Principal component analysis in the space of phylogenetic trees
Tom Nye (Newcastle University)
Friday 17th March, 2017 15:00-16:00 Maths 203
Phylogenetic analysis of DNA or other data commonly gives rise to a sample of inferred evolutionary trees. Principal Component Analysis (PCA) cannot be applied directly to samples of trees since the space of evolutionary trees on a fixed set of taxa is not a Euclidean vector space.
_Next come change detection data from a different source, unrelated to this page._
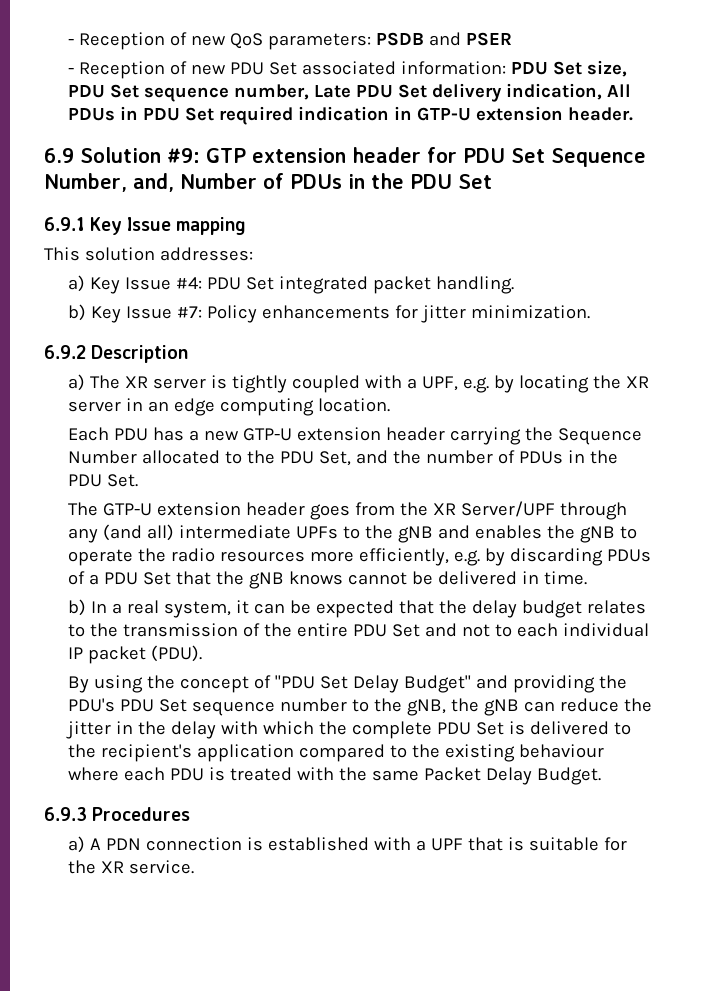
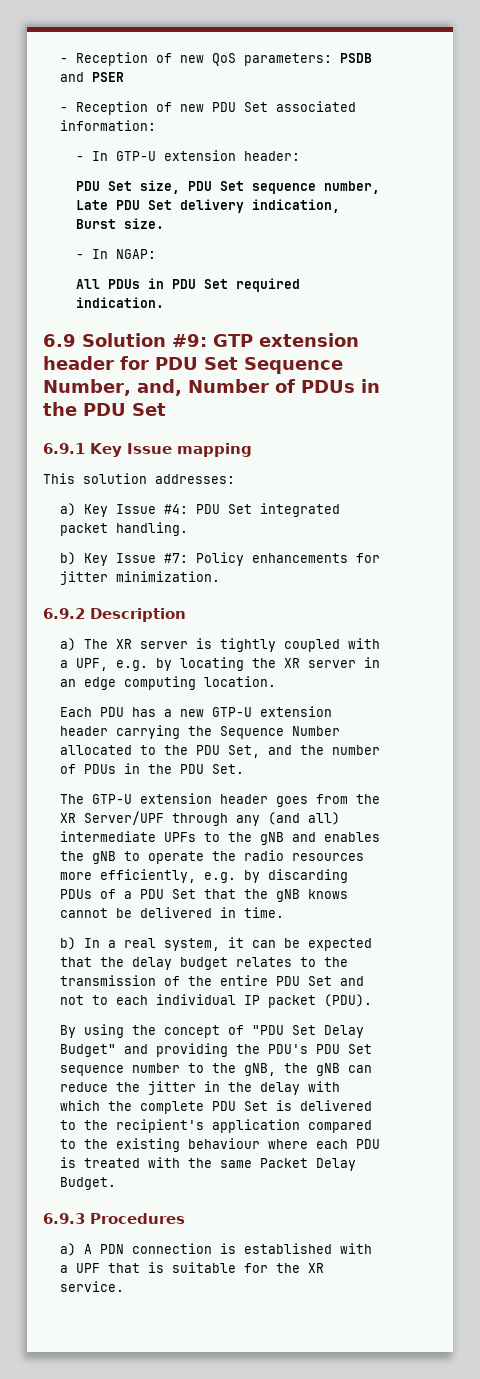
- - Reception of new PDU Set associated information: PDU Set size, PDU Set sequence number, Late PDU Set delivery indication, All PDUs in PDU Set required indication in GTP-U extension header.
+ - Reception of new PDU Set associated information:
+ - In GTP-U extension header:
+ PDU Set size, PDU Set sequence number, Late PDU Set delivery indication, Burst size.
+ - In NGAP:
+ All PDUs in PDU Set required indication.

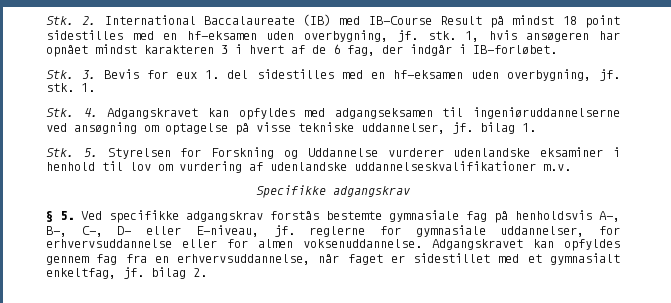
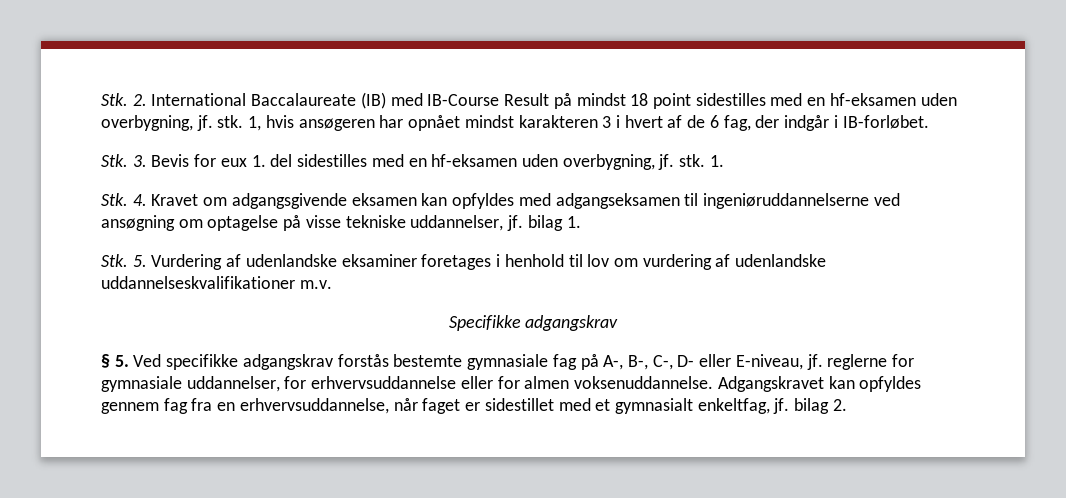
- Stk. 4. Adgangskravet kan opfyldes med adgangseksamen til ingeniøruddannelserne ved ansøgning om optagelse på visse tekniske uddannelser, jf. bilag 1.
+ Stk. 4. Kravet om adgangsgivende eksamen kan opfyldes med adgangseksamen til ingeniøruddannelserne ved ansøgning om optagelse på visse tekniske uddannelser, jf. bilag 1.
- Stk. 5. Styrelsen for Forskning og Uddannelse vurderer udenlandske eksaminer i henhold til lov om vurdering af udenlandske uddannelseskvalifikationer m.v.
+ Stk. 5. Vurdering af udenlandske eksaminer foretages i henhold til lov om vurdering af udenlandske uddannelseskvalifikationer m.v.
- § 5. Ved specifikke adgangskrav forstås bestemte gymnasiale fag på henholdsvis A-, B-, C-, D- eller E-niveau, jf. reglerne for gymnasiale uddannelser, for erhvervsuddannelse eller for almen voksenuddannelse.
+ § 5. Ved specifikke adgangskrav forstås bestemte gymnasiale fag på A-, B-, C-, D- eller E-niveau, jf. reglerne for gymnasiale uddannelser, for erhvervsuddannelse eller for almen voksenuddannelse.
Instead, principal component analysis must be reformulated in the geometry of tree-space, which is a metric space with a unique geodesic between each pair of trees. The analogue of a Euclidean first principal component is a principal geodesic in tree-space, and these can be estimated by minimizing sums of squared projected distances to the data. However, the construction of higher-order principal components remained elusive for several years. In this talk I propose a solution: the k-th order principal component is the locus of the weighted Frechet mean of k+1 points in tree-space, where the weights vary over the standard k-dimensional simplex. I will describe basic properties of these objects, in particular that locally they generically have dimension k, and propose an efficient algorithm for projection onto these surfaces. Combined with a stochastic optimization algorithm, this gives a procedure for constructing a principal component of arbitrary order in tree-space. These methods enable visualizations of slices of tree-space, revealing structure within these complex data sets.